A significant fraction of the pages on the web are generated from structured databases. A longstanding goal of the semantic web initiative is to get webmasters to make this structured data directly available on the web. The path towards this objective has been rocky at best. While there have been some notable wins (such as RSS and FOAF), many of the other initiatives have seen little industry adoption. Learning from these earlier attempts has guided the development of schema.org, which appears to have altered the trajectory. Three years after its launch over 5 million Internet domains are are using schema.org markup.

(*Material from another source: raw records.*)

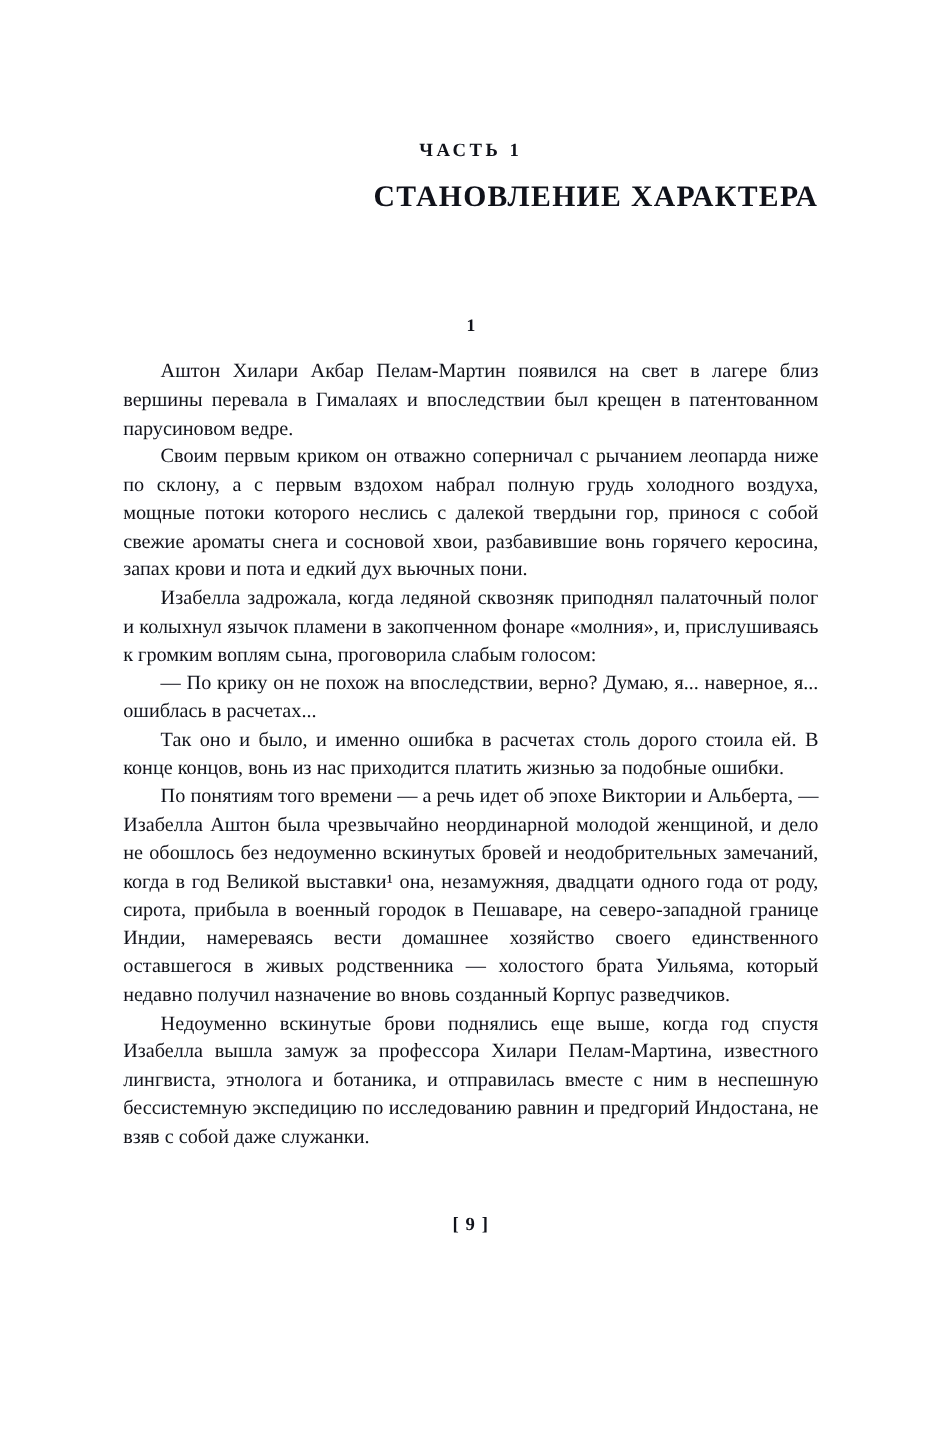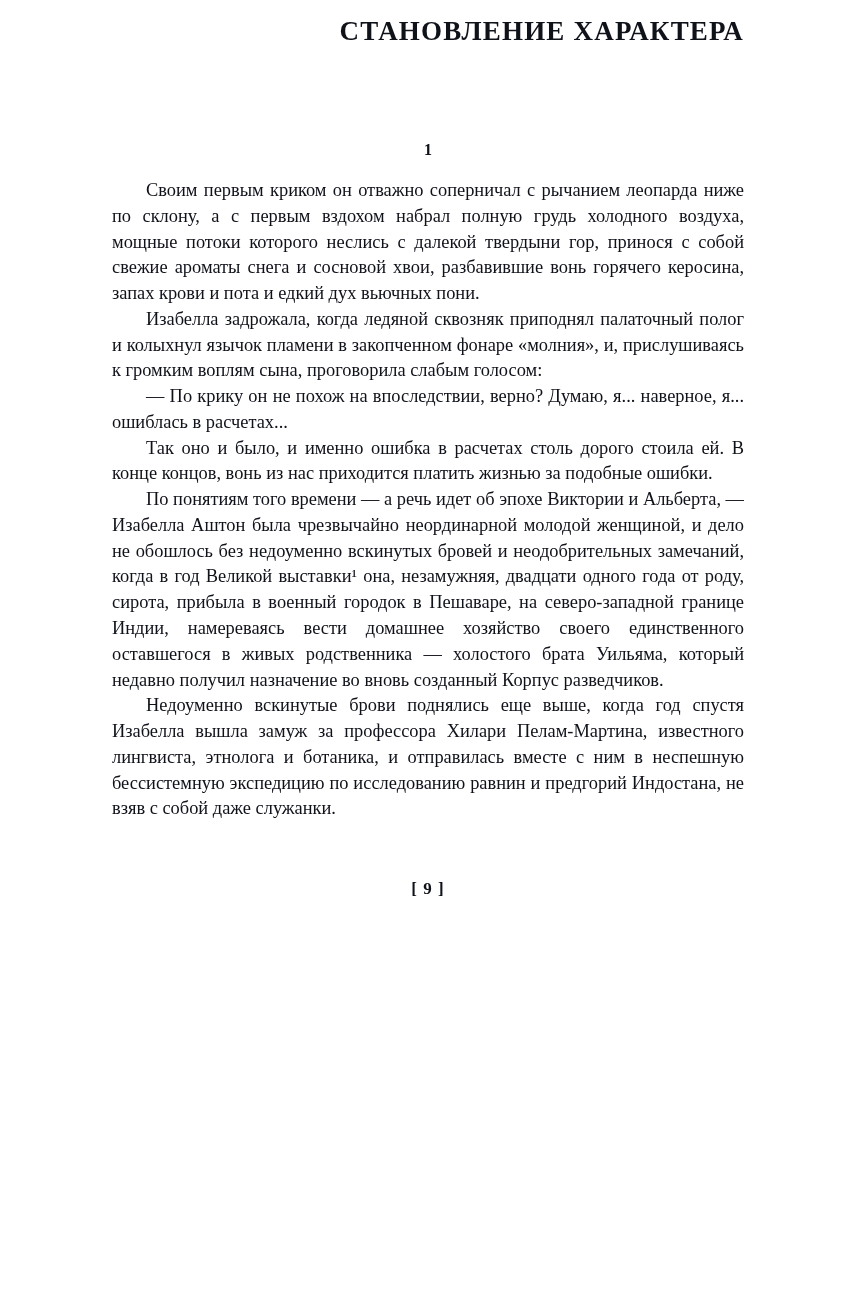--- a/index.html
+++ b/index.html
@@ -103,6 +103,7 @@
 <div class="page">
   <div class="content">
 
+    <div class="part-label">ЧАСТЬ 1</div>
     <div class="part-title">СТАНОВЛЕНИЕ ХАРАКТЕРА</div>
 
     <div class="chapter-number">1</div>

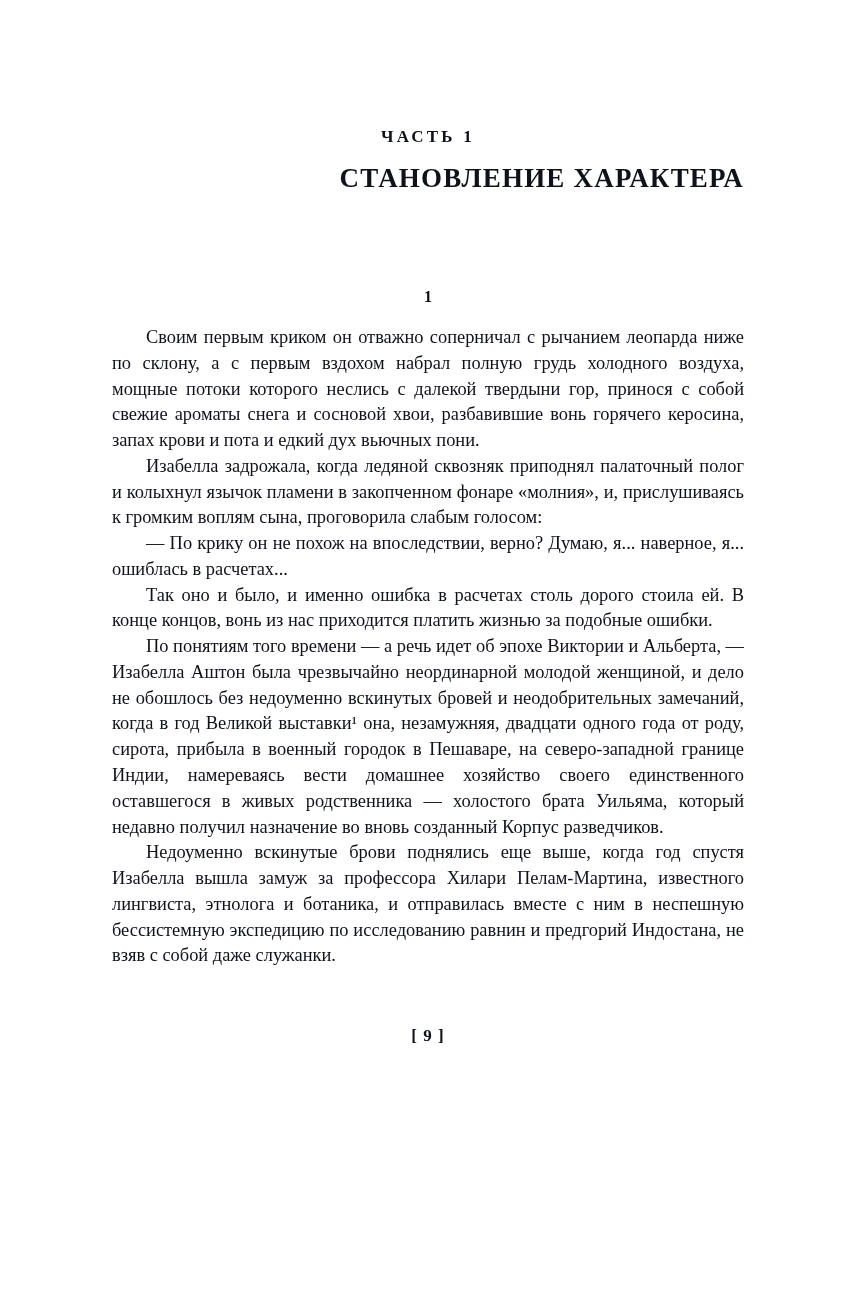--- a/index.html
+++ b/index.html
@@ -109,6 +109,7 @@
     <div class="chapter-number">1</div>
 
     <div class="body-text">
+      <p>Аштон Хилари Акбар Пелам-Мартин появился на свет в лагере близ вершины перевала в Гималаях и впоследствии был крещен в патентованном парусиновом ведре.</p>
       <p>Своим первым криком он отважно соперничал с рычанием леопарда ниже по склону, а с первым вздохом набрал полную грудь холодного воздуха, мощные потоки которого неслись с далекой твердыни гор, принося с собой свежие ароматы снега и сосновой хвои, разбавившие вонь горячего керосина, запах крови и пота и едкий дух вьючных пони.</p>
       <p>Изабелла задрожала, когда ледяной сквозняк приподнял палаточный полог и колыхнул язычок пламени в закопченном фонаре «молния», и, прислушиваясь к громким воплям сына, проговорила слабым голосом:</p>
       <p>— По крику он не похож на впоследствии, верно? Думаю, я... наверное, я... ошиблась в расчетах...</p>

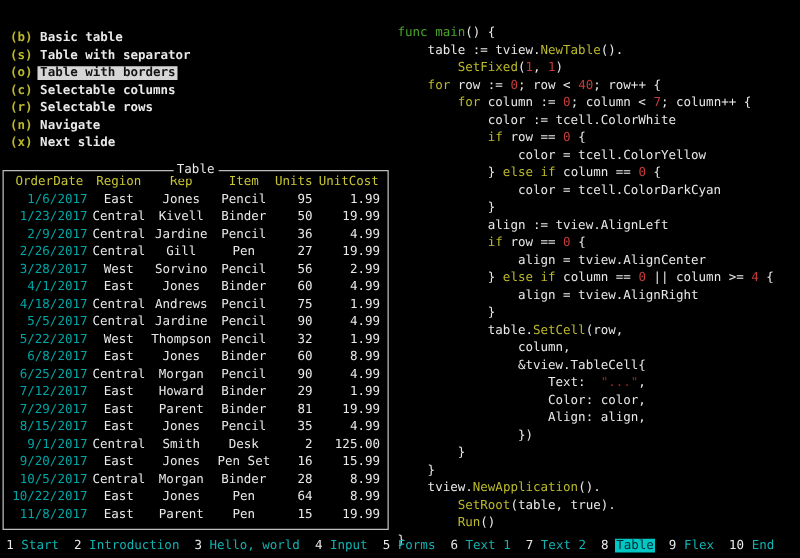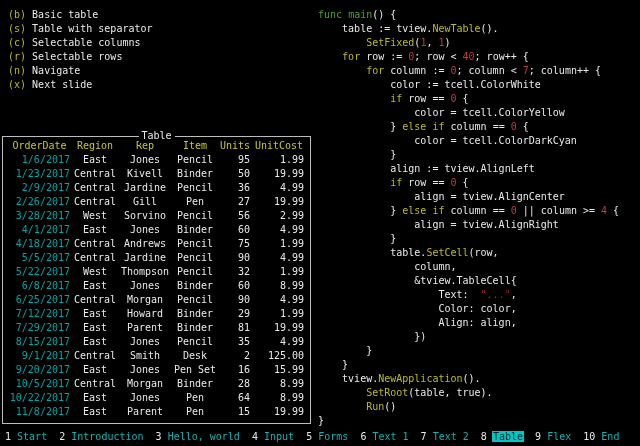--- a/index.html
+++ b/index.html
@@ -18,7 +18,7 @@
   .tok-s { color:#9b2626; }
 
   
-  .menu { position:absolute; left:8px; top:8px; }
+  .menu { position:absolute; left:8px; top:24px;font-weight:bold; }
   .menu-item { height:14px; white-space:pre; }
   .menu-key { color:#bcba2a; }
   .menu-item-label.selected { background:#d6d6d6; color:#141414; padding:0 2px; margin:0 -2px; }

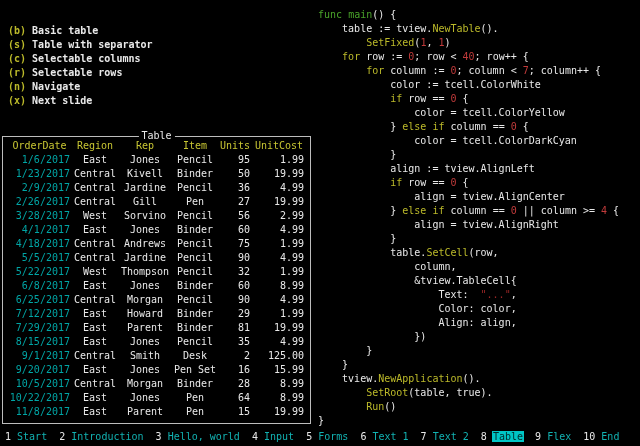--- a/index.html
+++ b/index.html
@@ -39,7 +39,7 @@
   .cell-date { color:#00a5a5; }
 
   
-  .code { position:absolute; left:318px; top:8px; white-space:pre; }
+  .code { position:absolute; left:318px; top:20px; white-space:pre; }
   .code-line { height:14px; }
 
   

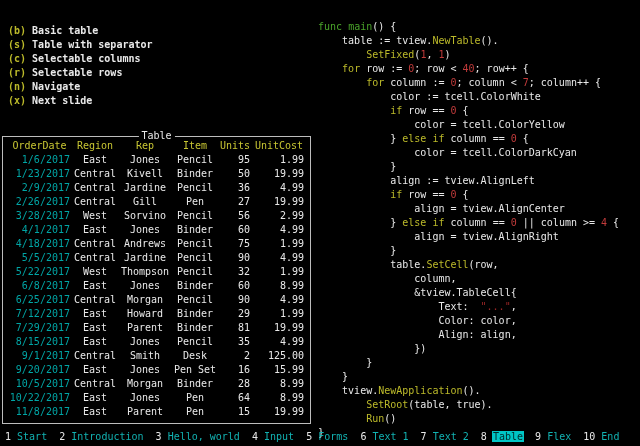--- a/index.html
+++ b/index.html
@@ -56,6 +56,7 @@
   <div class="menu">
       <div class="menu-item"><span class="menu-key">(b)</span> <span class="menu-item-label">Basic table</span></div>
       <div class="menu-item"><span class="menu-key">(s)</span> <span class="menu-item-label">Table with separator</span></div>
+      <div class="menu-item"><span class="menu-key">(o)</span> <span class="menu-item-label selected">Table with borders</span></div>
       <div class="menu-item"><span class="menu-key">(c)</span> <span class="menu-item-label">Selectable columns</span></div>
       <div class="menu-item"><span class="menu-key">(r)</span> <span class="menu-item-label">Selectable rows</span></div>
       <div class="menu-item"><span class="menu-key">(n)</span> <span class="menu-item-label">Navigate</span></div>

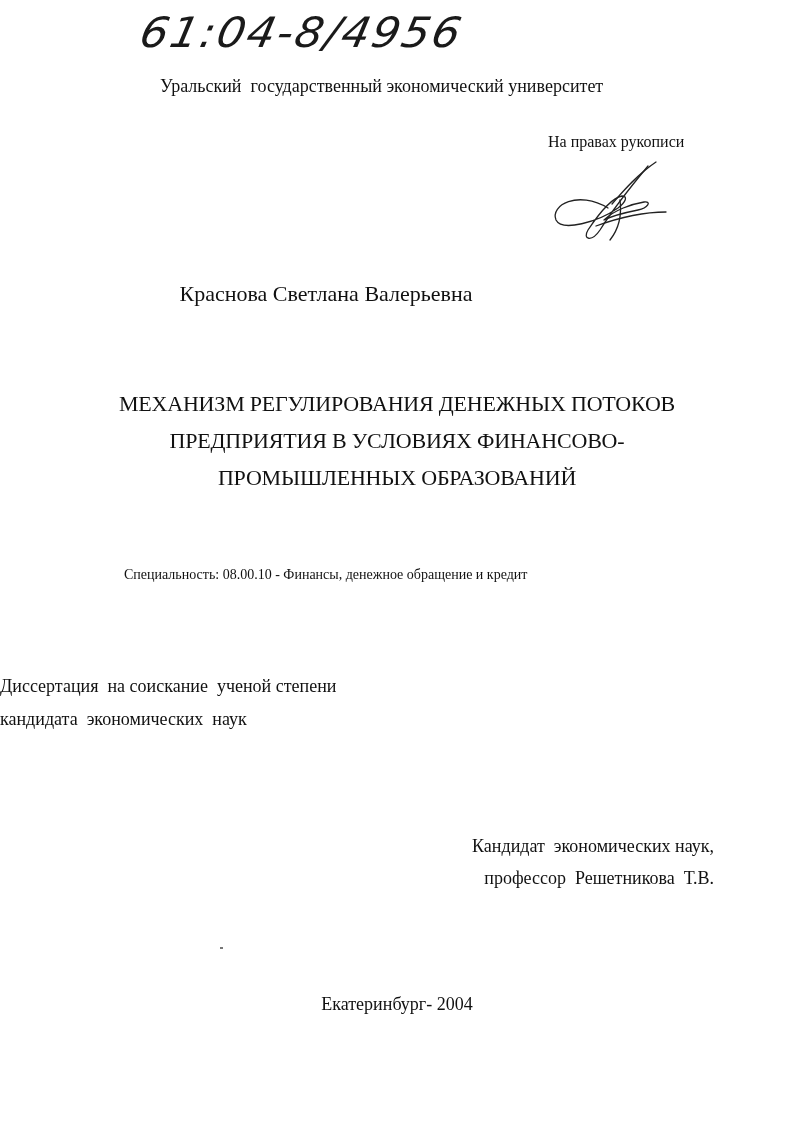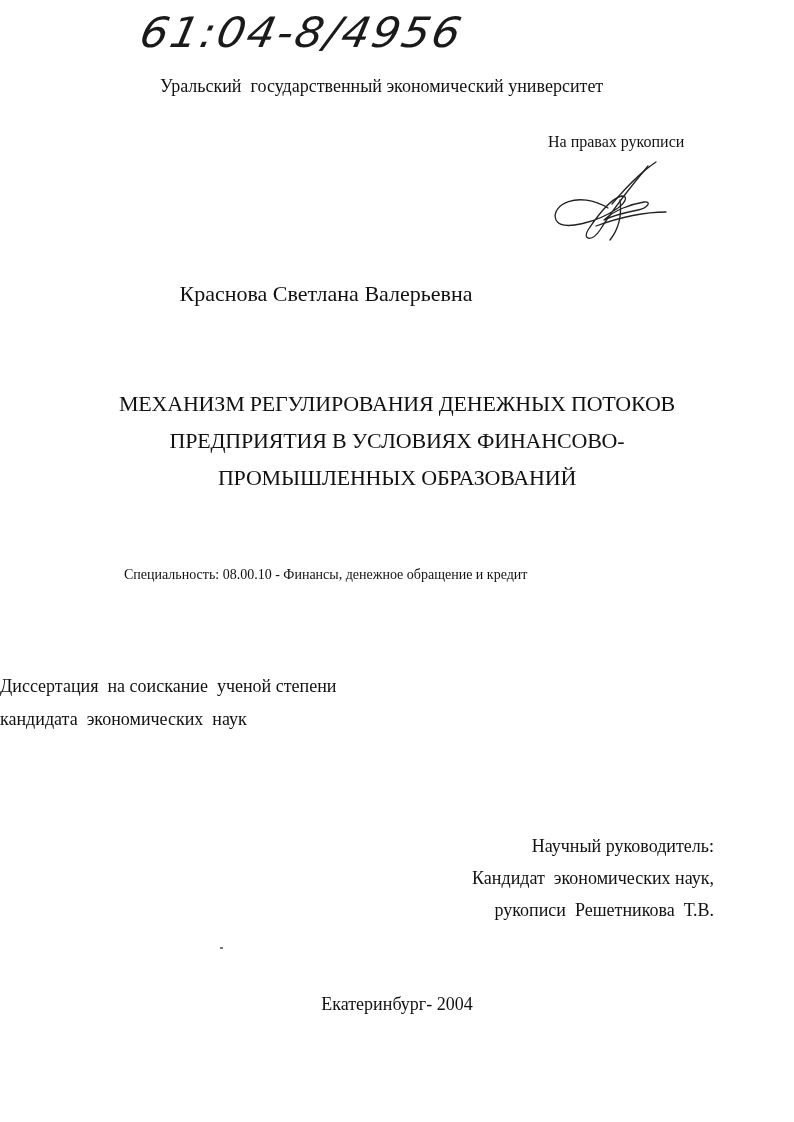--- a/index.html
+++ b/index.html
@@ -73,7 +73,6 @@
 </div>
 
 <div class="abs supervisor">
-  <div class="wspace">Научный руководитель:</div>
   <div class="wspace">Кандидат  экономических наук,</div>
   <div class="wspace">рукописи  Решетникова  Т.В.</div>
 </div>

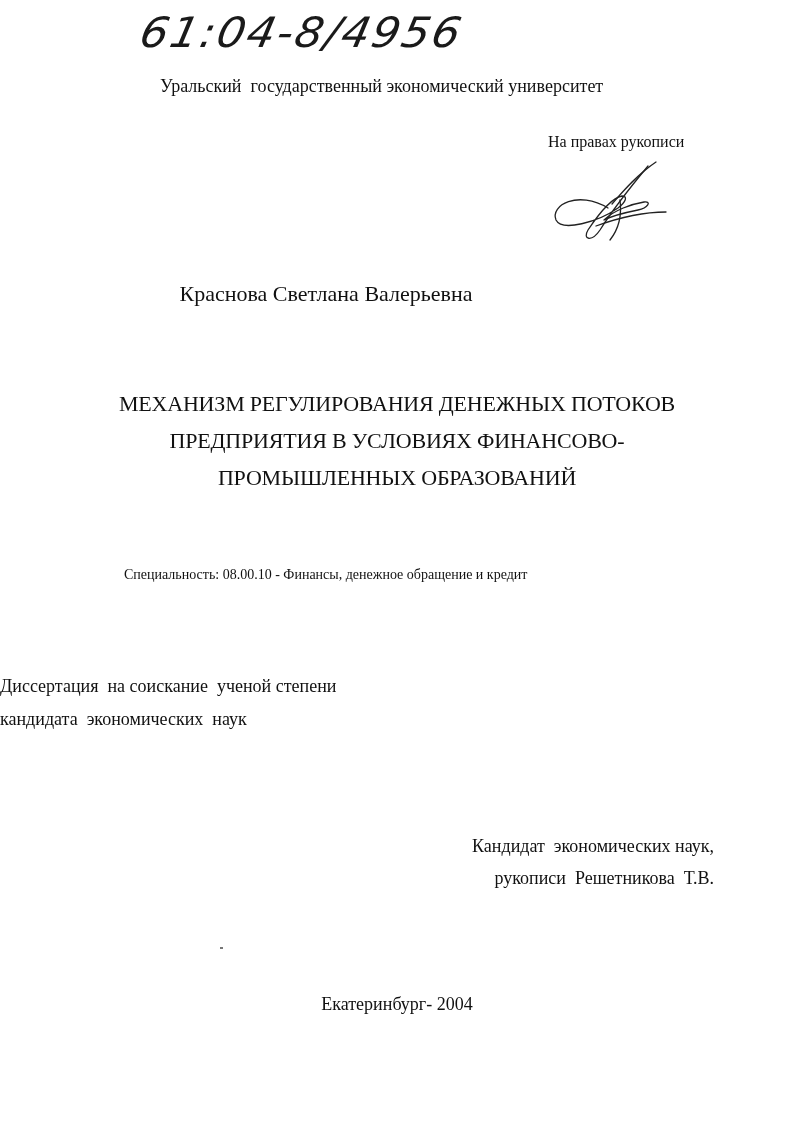--- a/index.html
+++ b/index.html
@@ -74,7 +74,7 @@
 
 <div class="abs supervisor">
   <div class="wspace">Кандидат  экономических наук,</div>
-  <div class="wspace">рукописи  Решетникова  Т.В.</div>
+  <div class="wspace">профессор  Решетникова  Т.В.</div>
 </div>
 
 <div class="abs speck"></div>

In this talk, we recount the history behind the early efforts and try to understand why some of them succeeded while others failed. We will then give an update on Schema.org, its goals, accomplishments and where it is headed. We will also discuss some of the interesting research problems enabled by such widespread availability of structured data.
Ramanathan V. Guha is a Google Fellow currently working on web search, ads and AI. He was one of the primary architects of the Cyc system. Later, while at Netscape, he created the first versions of RDF and RSS. He cofounded Epinions, a consumer review website which pioneered many of the widely used techniques in social ranking. Guha joined Google in May of 2005. There, he started Custom Search, Search based keyword tool, SMS Channels. He is the founder of Schema.org, collaboration between the major search engines, which provides a structured markup vocabulary, which is currently used by over 20% of the pages on the web. Guha graduated with a B.Tech (Mechanical Engineering) from Indian Institute of Technology Madras, MS in Mechanical Engineering from University of California, Berkeley and Ph.D in Computer Science from Stanford University.